A Reptile Dysfunction

Explorers who first reached the Nile

Soon came upon a crocodile

Whose improprieties lay steeped in lore.

The wily reptile would beguile

An out-of-towner with a smile

Belying a betrayal at its core.

Dear friend, I wish to welcome you!

How was the road from Timbuktu?

Come near that I may hear what news you bear…

In truth, the beast had had its fill

Of horns and hooves and ibis bills

And thus, resolved to seek more tender fare.

The wayfarer, now curious

Despite all signs injurious

Would take the bait, not wishing to be rude

Recounting tales of spitting snakes

Of feuding sheikhs and salted lakes

And bartering with Bedouins for food.

Then we must feast! the creature cried

If you will let me be your guide

We’ll cross to where the spoils are most exotic.

It’s just offshore, a pleasant ride

Do climb aboard and sit astride!

And voyage with me into the aquatic.

To eat one friend is impolite

To eat two speaks of appetite

To eat them all may lead to the odd question.

But be it large or small amounts

To some it’s what’s inside that counts   

A thought our croc is currently digesting.

Poets Cornered

I was recently interviewed by Paul Szlosek for his blog: The International Imaginarium for Word & Verse. Paul is an American author (Paul’s Poetry Playgroundhttps://playground.poetry.blog) and photographer (Paul’s Wonderful Word of Color https://thewonderfulworldofcolor77109243.wordpress.com) who stumbled across my poetry and wanted to chat about it.
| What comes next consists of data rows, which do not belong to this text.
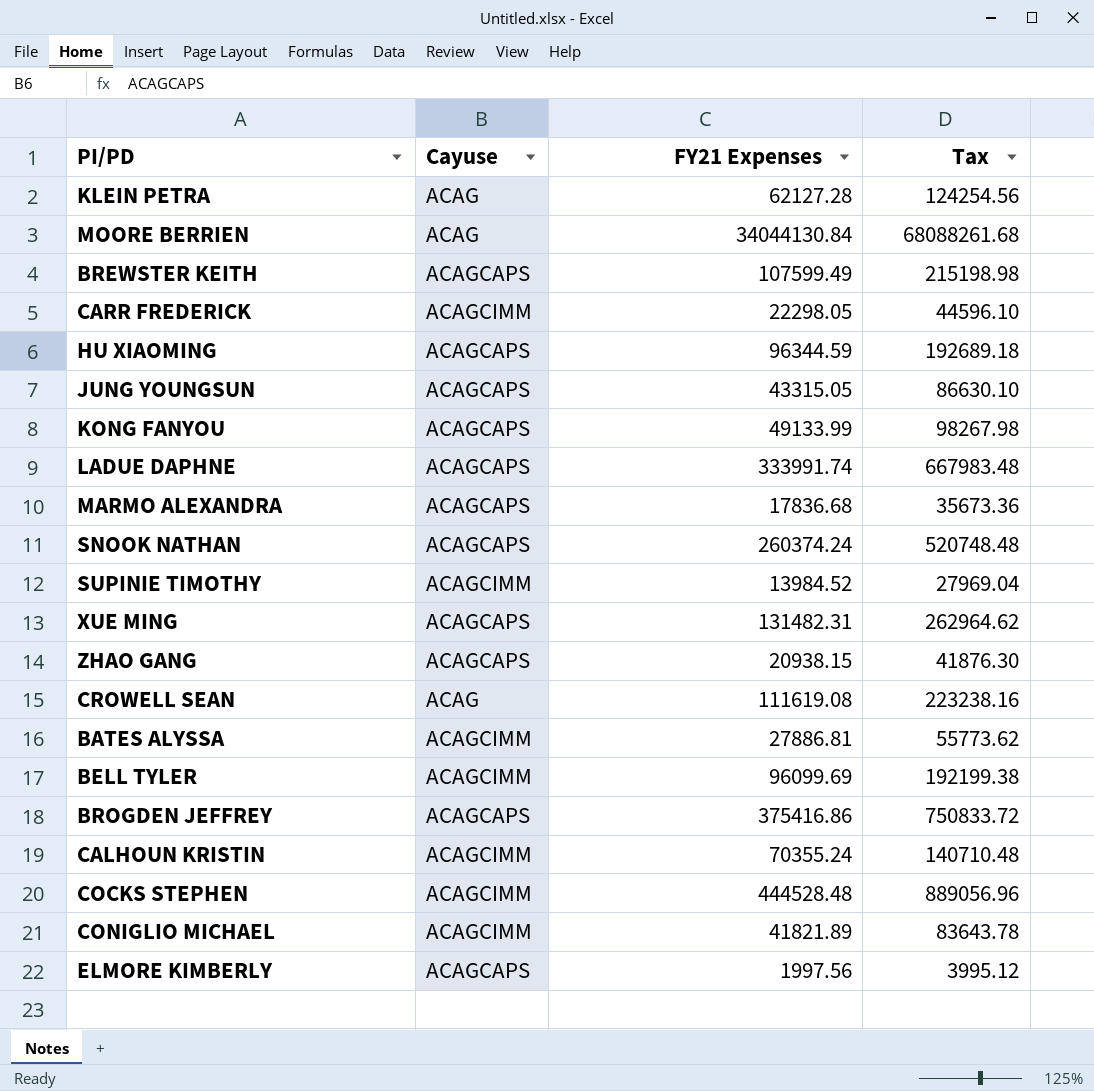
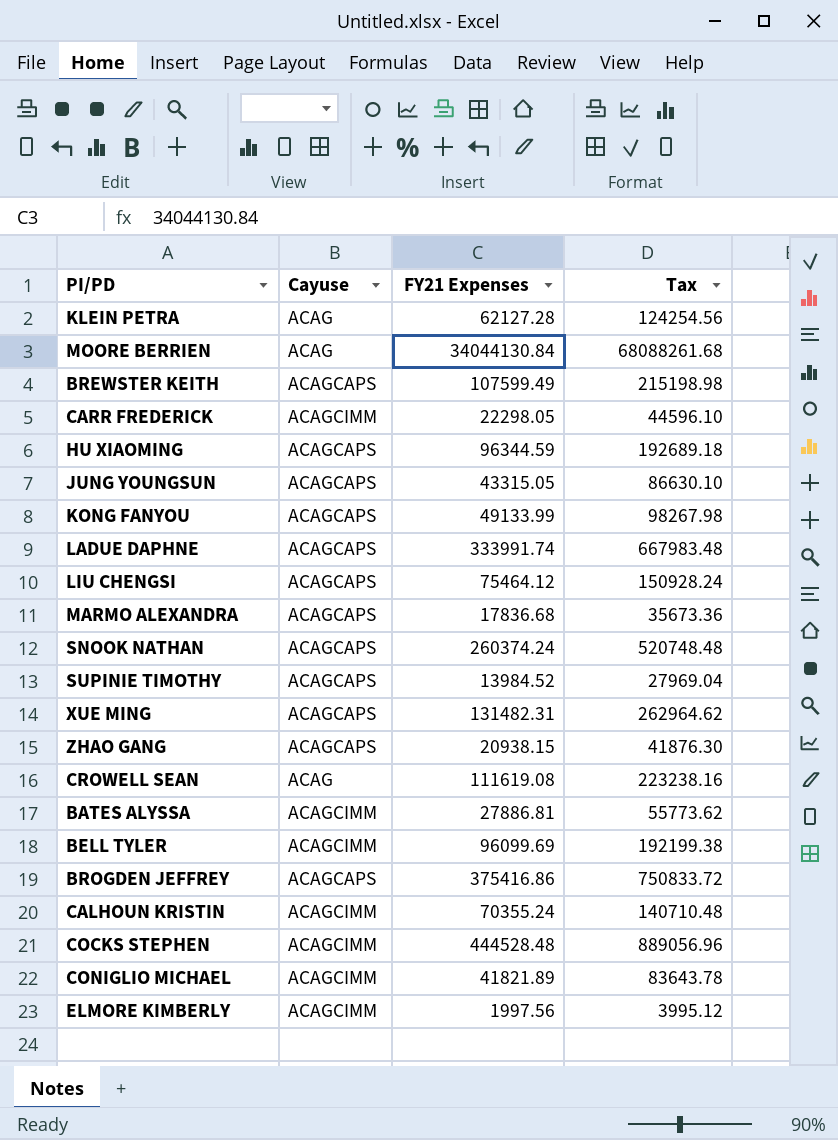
row LIU CHENGSI: none -> ACAGCAPS | 75464.12 | 150928.24
SUPINIE TIMOTHY | Cayuse: ACAGCIMM -> ACAGCAPS
ELMORE KIMBERLY | Cayuse: ACAGCAPS -> ACAGCIMM

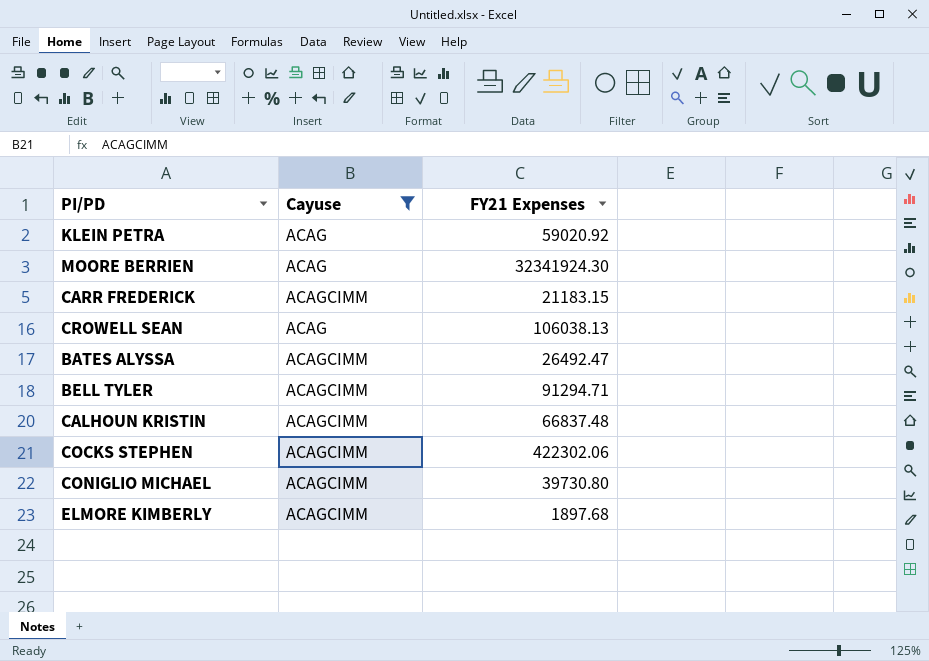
filter: none -> Cayuse != ACAGCAPS
column Tax | formula: [FY21 Expenses] * 2 -> none
KLEIN PETRA | FY21 Expenses: 62127.28 -> 59020.92
MOORE BERRIEN | FY21 Expenses: 34044130.84 -> 32341924.30
CARR FREDERICK | FY21 Expenses: 22298.05 -> 21183.15
CROWELL SEAN | FY21 Expenses: 111619.08 -> 106038.13
BATES ALYSSA | FY21 Expenses: 27886.81 -> 26492.47
BELL TYLER | FY21 Expenses: 96099.69 -> 91294.71
CALHOUN KRISTIN | FY21 Expenses: 70355.24 -> 66837.48
COCKS STEPHEN | FY21 Expenses: 444528.48 -> 422302.06
CONIGLIO MICHAEL | FY21 Expenses: 41821.89 -> 39730.80
ELMORE KIMBERLY | FY21 Expenses: 1997.56 -> 1897.68

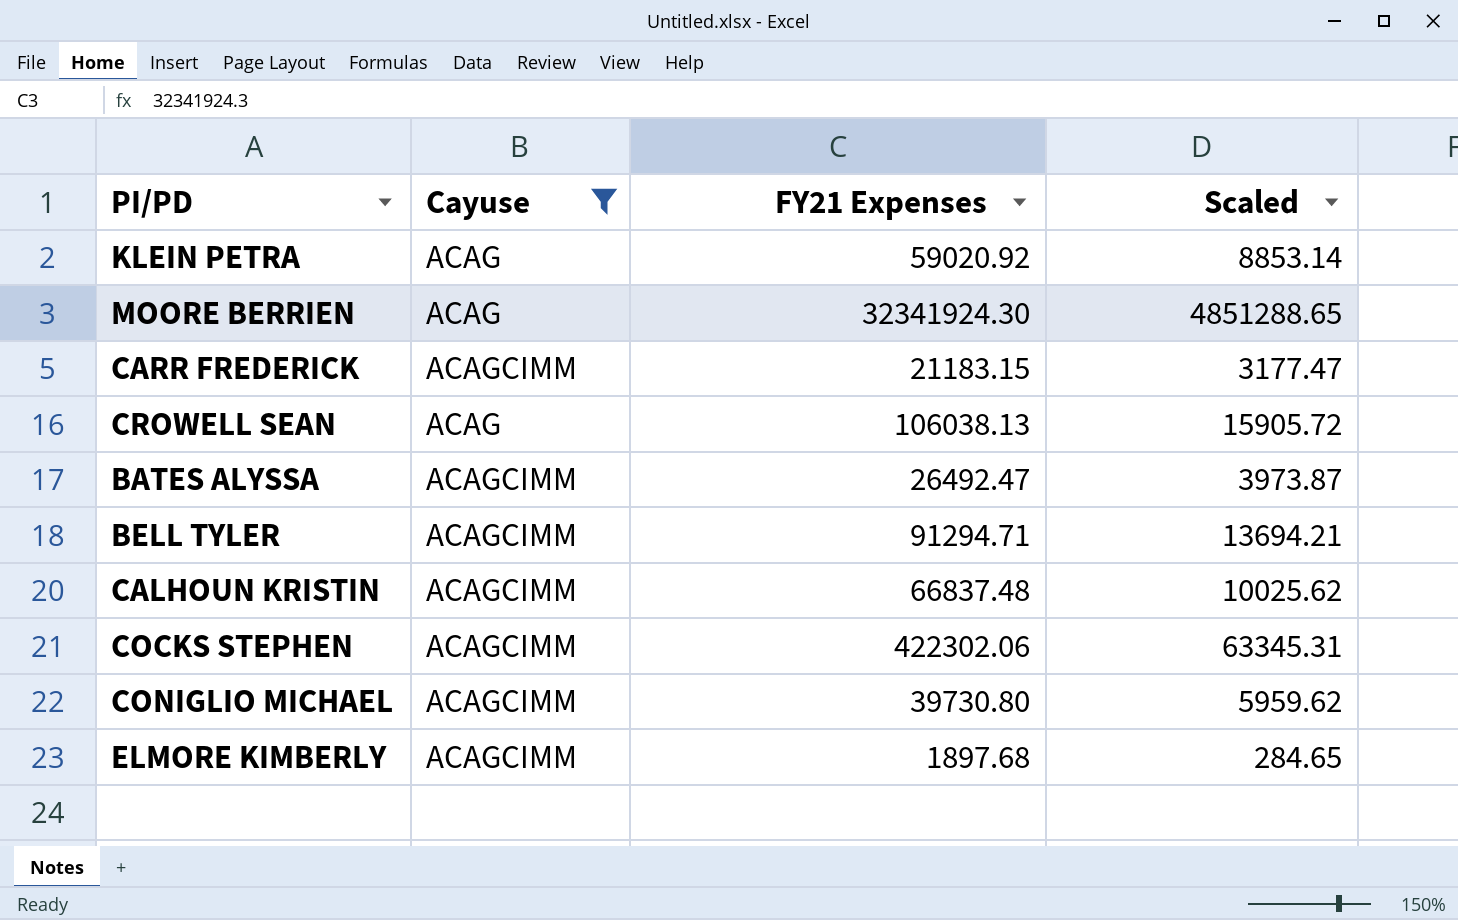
column Scaled | formula: none -> [FY21 Expenses] * 0.15

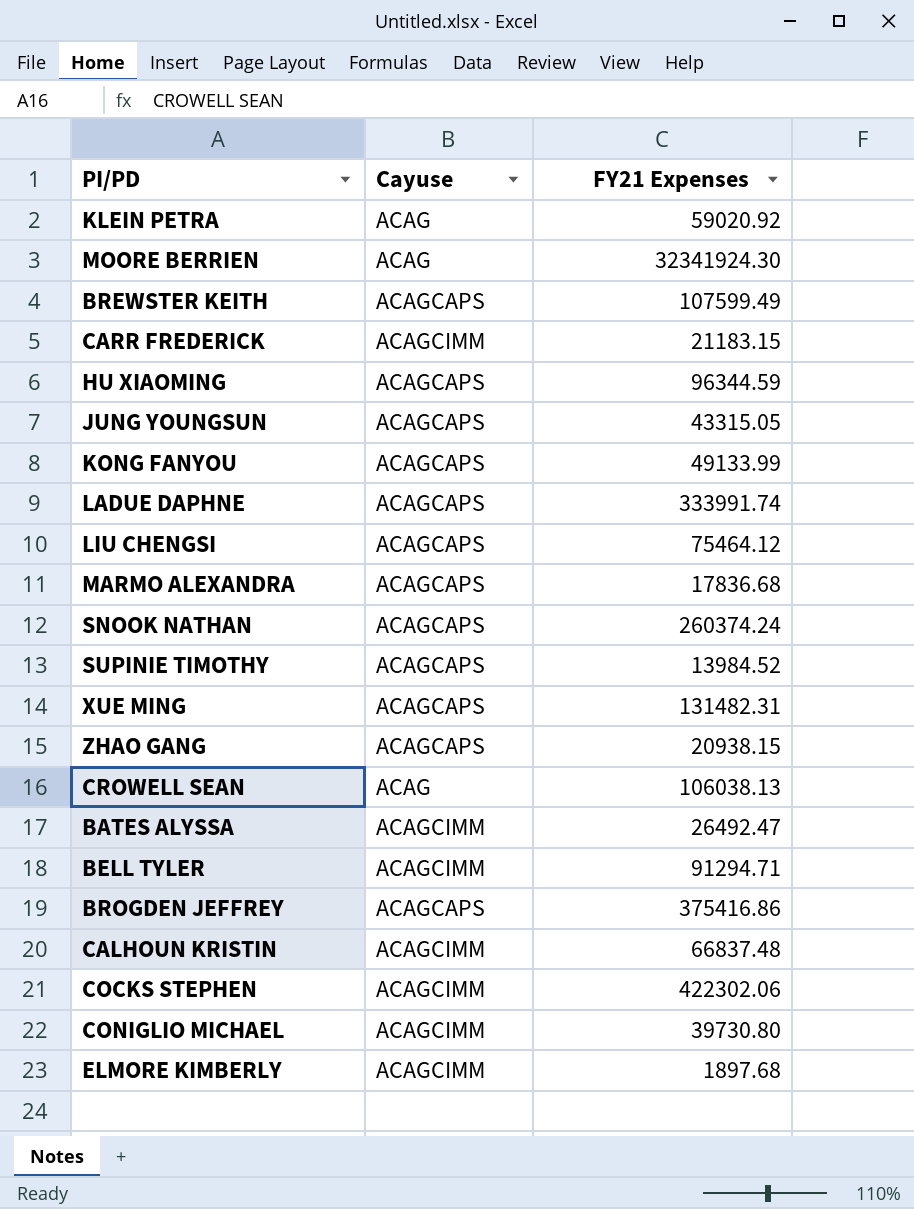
filter: Cayuse != ACAGCAPS -> none
column Scaled | formula: [FY21 Expenses] * 0.15 -> none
The photo used in the article was snapped by one of my students waaaaaaaaaay back in 2007 when I was teaching at a university in Ukraine. It’s all about the shirt.

Anyway, here’s the link:

https://internationalimaginarium.blogspot.com/2022/07/the-international-imaginarium-for-word.html

Mass Hysteria

In Physics, nothingness has weight

Which leads to some disquiet

Among the more dense who debate:

So, why then do we diet?

Tudor Suitor

Royal Cradle | Photo

Old King Henry had six wives
Whose days were full of dread
For most of them led tragic lives
Then often wound up dead.
Catherine of Aragon
To whom he first proposed
Could not produce a princely son
So he said Adios!
Then Anne Boleyn, closer to home
Demanded that they wed
So Henry cut off ties with Rome
And then cut off her head.
Poor Jane Seymour was the one
Who finally played her part
When she, at last, produced a son
But died, which broke his heart.
Anne of Cleves, the next one booked
Was regal, young and wealthy
The problem was she didn’t look
Quite like her royal selfie.
Catherine Howard, it was said
No man had ever dated
But rumours spread after they’d wed
So was decapitated.
Catherine Parr, a lively sort
Who wielded her own power
Helped organise his kids and court
Once she’d escaped The Tower.

All Henry wanted was a son
A prince whom he could teach
To rule his people when he’d gone
But this was out of reach.
The irony which overwhelms
This patriarchal scene?
He gave to England and its realms
Perhaps their greatest queen
Because Young Bess, put to the test
Excelled in her employ
And showed the world it takes a girl
To do it like a boy.

You Can’t Be Sirius

Image result for Martian microbe funny

The push is on to get to Mars
Because down here we’ve blown it
I’m just not sure if Mars is ours
For who’s to say we own it?
Maybe its own inhabitants
Will greet us when we cruise in
In tiny, shiny disco pants
And shout We’re all called Susan!
We’ll tell them all about the Earth
Its sky, its seas, the land
How right from birth we know the worth
Of taking someone’s hand
Of running jumps into a lake
To beat the summer heat
And hopes that Grandma’s gonna bake
Our favourite thing to eat
The satisfaction we derive
From finding the right gift
And pulling over when we drive
To give a friend a lift
Why monkeys make us laugh out loud
While spiders make us shriek
How lovers can tune out a crowd
When dancing cheek to cheek.
Of course, they’ll think us all absurd
Forsaking paradise
But why come here? Haven’t you heard?
We’ve only rocks and ice!

Dumbfounded we would roam so far
They’ll note down in their book:
Good Lord, these Earthlings really are as stupid as they look…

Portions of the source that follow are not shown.